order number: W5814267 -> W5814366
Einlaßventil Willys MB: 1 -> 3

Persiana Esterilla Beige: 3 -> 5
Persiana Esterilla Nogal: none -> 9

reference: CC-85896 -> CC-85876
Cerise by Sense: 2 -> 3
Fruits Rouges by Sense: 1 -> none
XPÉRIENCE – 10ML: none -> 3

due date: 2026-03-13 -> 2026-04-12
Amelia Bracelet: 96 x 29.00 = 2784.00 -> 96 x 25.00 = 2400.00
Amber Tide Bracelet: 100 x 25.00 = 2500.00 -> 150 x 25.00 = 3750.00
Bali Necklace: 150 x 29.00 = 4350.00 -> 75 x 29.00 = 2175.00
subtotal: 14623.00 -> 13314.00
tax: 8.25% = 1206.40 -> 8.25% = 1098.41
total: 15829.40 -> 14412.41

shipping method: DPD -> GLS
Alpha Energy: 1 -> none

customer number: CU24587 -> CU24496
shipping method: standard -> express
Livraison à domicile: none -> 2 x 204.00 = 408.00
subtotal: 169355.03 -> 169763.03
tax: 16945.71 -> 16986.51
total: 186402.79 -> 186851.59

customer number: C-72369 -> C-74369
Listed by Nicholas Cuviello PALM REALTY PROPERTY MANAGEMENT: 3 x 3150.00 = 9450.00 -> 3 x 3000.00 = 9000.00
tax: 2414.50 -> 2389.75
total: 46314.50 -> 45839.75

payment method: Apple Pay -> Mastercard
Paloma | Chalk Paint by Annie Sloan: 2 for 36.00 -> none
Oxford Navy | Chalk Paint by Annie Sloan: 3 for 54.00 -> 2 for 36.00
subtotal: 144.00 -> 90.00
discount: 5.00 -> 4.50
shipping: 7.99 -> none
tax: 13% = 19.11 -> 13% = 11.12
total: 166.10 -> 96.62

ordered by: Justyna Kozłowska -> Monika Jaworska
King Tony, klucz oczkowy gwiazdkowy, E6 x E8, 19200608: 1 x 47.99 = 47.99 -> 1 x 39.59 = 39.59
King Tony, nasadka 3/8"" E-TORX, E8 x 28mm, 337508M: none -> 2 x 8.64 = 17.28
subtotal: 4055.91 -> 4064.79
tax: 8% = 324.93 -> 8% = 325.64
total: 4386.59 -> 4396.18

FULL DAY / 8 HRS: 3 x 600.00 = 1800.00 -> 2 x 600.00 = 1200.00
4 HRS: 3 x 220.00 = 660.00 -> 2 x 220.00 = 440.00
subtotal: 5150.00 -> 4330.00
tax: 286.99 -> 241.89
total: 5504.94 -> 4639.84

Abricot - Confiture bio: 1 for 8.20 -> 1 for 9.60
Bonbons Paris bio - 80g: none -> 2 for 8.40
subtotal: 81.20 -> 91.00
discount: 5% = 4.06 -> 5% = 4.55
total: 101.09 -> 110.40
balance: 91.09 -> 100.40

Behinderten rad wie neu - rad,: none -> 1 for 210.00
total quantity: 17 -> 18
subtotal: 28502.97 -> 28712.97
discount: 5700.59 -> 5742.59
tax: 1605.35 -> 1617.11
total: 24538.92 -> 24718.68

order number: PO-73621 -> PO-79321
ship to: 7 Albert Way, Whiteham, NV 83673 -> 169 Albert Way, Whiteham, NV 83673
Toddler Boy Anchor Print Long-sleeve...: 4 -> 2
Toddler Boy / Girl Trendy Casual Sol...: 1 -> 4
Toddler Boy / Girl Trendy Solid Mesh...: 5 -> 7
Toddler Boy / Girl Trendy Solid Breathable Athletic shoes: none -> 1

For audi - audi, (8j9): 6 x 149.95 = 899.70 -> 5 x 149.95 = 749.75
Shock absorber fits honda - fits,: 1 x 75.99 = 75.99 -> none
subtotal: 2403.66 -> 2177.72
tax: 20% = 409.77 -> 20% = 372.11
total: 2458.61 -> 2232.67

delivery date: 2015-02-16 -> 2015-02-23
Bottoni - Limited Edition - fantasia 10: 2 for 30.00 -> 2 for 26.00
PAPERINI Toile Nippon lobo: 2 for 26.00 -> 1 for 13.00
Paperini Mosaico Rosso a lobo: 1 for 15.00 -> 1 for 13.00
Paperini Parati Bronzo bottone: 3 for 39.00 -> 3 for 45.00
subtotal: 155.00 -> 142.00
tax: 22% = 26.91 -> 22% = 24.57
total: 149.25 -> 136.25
==========
◆ Problem to solve
Apply a filter to the listing above so that only lines with "none" are kept, and copy those lines.

◆ Output of the task
Persiana Esterilla Nogal: none -> 9
Fruits Rouges by Sense: 1 -> none
XPÉRIENCE – 10ML: none -> 3
Alpha Energy: 1 -> none
Livraison à domicile: none -> 2 x 204.00 = 408.00
Paloma | Chalk Paint by Annie Sloan: 2 for 36.00 -> none
shipping: 7.99 -> none
King Tony, nasadka 3/8"" E-TORX, E8 x 28mm, 337508M: none -> 2 x 8.64 = 17.28
Bonbons Paris bio - 80g: none -> 2 for 8.40
Behinderten rad wie neu - rad,: none -> 1 for 210.00
Toddler Boy / Girl Trendy Solid Breathable Athletic shoes: none -> 1
Shock absorber fits honda - fits,: 1 x 75.99 = 75.99 -> none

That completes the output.